Company’s balance sheet has three major sections: assets, liabilities and owner’s equity. As a general accounting rule, assets must equals liabilities and owner’s equity. It’s known as balance sheet equation or basic accounting equation, which is the foundation of the double-entry accounting system.
The basic accounting equation given below is a simple algebraic formula which ensures that the balance sheet remains balanced.
Asset = liabilities + Owners equity
This basic accounting equation states how three major components of a balance sheet are associated with each other.
Double entry system of bookkeeping ensures that each accounting entry made on the debit side should have a corresponding entry on the credit side to keep the equation balanced.
For instance, if a business takes out a loan from a bank, the borrowed capital will raise assets and the loan amount will also raise liabilities. In this way, the accounting equation will tally with the increase in asset and increase in liability.
Similarly, if a company buys raw material by paying cash, it will increase inventory (assets) and reduce cash (asset). In this way, the left side of the basic accounting equation will always tally with the right side value.
Assets – Left side of basic accounting equation
Assets are shown on the balance sheet as resources owned or controlled by a company. It includes;
- Cash and cash equivalent,
- Accounts receivable,
- Inventory,
- Equipment,
- Land, and
- Investments
Liabilities
Liabilities shown on the balance sheet are the company’s obligations as on the reporting date. Companies need to pay it to keep running its business. Common examples of liabilities includes;
- Accounts payable
- Long-term debt
- Short-term debt
- Rent payable
- Salaries and wages payable
- Utilities payable
Owner’s equity
Owner’s equity or shareholders equity/capital represents the value of the interest in the assets of the company. Shareholders create interest by contributing to the capital of the company and by retaining the profits over the years. This means it includes two things;
- Invested capital
- Retained earnings
You can get the owner’s capital by subtracting liabilities from assets. It’s also referred to as net assets and net worth.
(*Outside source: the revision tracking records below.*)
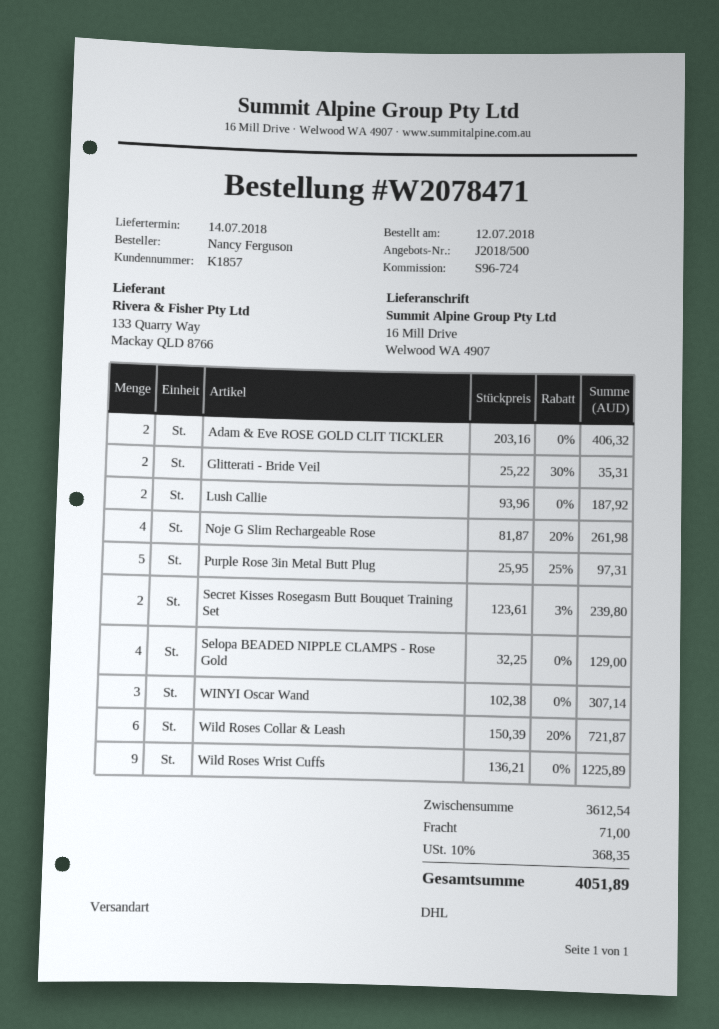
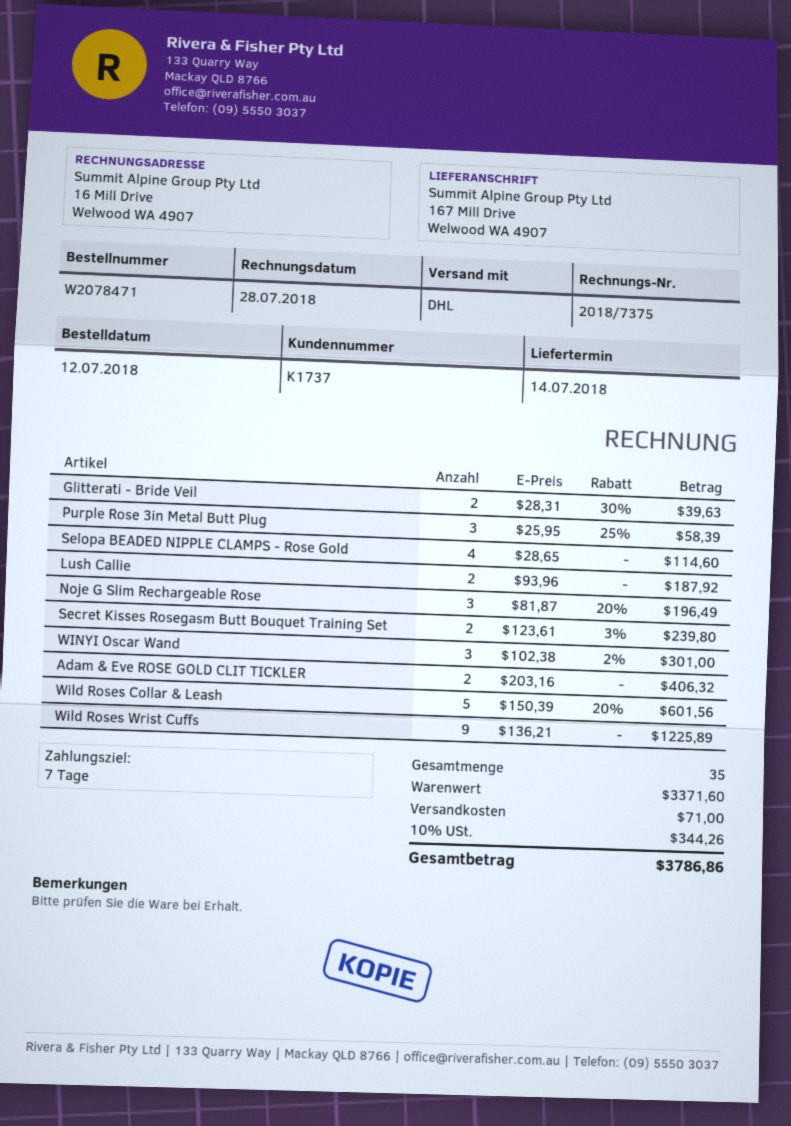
customer number: K1857 -> K1737
ship to: 16 Mill Drive, Welwood WA 4907 -> 167 Mill Drive, Welwood WA 4907
Glitterati - Bride Veil: 2 x 25.22 - 30% = 35.31 -> 2 x 28.31 - 30% = 39.63
Noje G Slim Rechargeable Rose: 4 x 81.87 - 20% = 261.98 -> 3 x 81.87 - 20% = 196.49
Purple Rose 3in Metal Butt Plug: 5 x 25.95 - 25% = 97.31 -> 3 x 25.95 - 25% = 58.39
Selopa BEADED NIPPLE CLAMPS - Rose Gold: 4 x 32.25 = 129.00 -> 4 x 28.65 = 114.60
WINYI Oscar Wand: 3 x 102.38 = 307.14 -> 3 x 102.38 - 2% = 301.00
Wild Roses Collar & Leash: 6 x 150.39 - 20% = 721.87 -> 5 x 150.39 - 20% = 601.56
subtotal: 3612.54 -> 3371.60
tax: 10% = 368.35 -> 10% = 344.26
total: 4051.89 -> 3786.86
Owner’s equity on the balance sheet represents the amount that has to be returned to shareholders if the company is liquidated on the date of reporting.
We know that owner’s equity is share capital of investors plus retained earnings. Therefore, the equation can be derived as follows;
Asset = liabilities + common stock or invested capital + retained earnings
We know that, Retained earnings = opening balance of retained earnings + net profits – dividends
Net profit = Revenue – expenses
After replacing retained earnings and net profit with the above two equation, basic accounting equation can be derived as follows;
Assets = liabilities + common stock + opening balance of retained earnings + Revenue – expenses – dividends
You can calculate the value of company equity by rearranging basic accounting equation as stated below:
Equity = Assets – liabilities
From this accounting equation, equity can be defined as the excess value, if any, of the assets of a company over the value of the liabilities.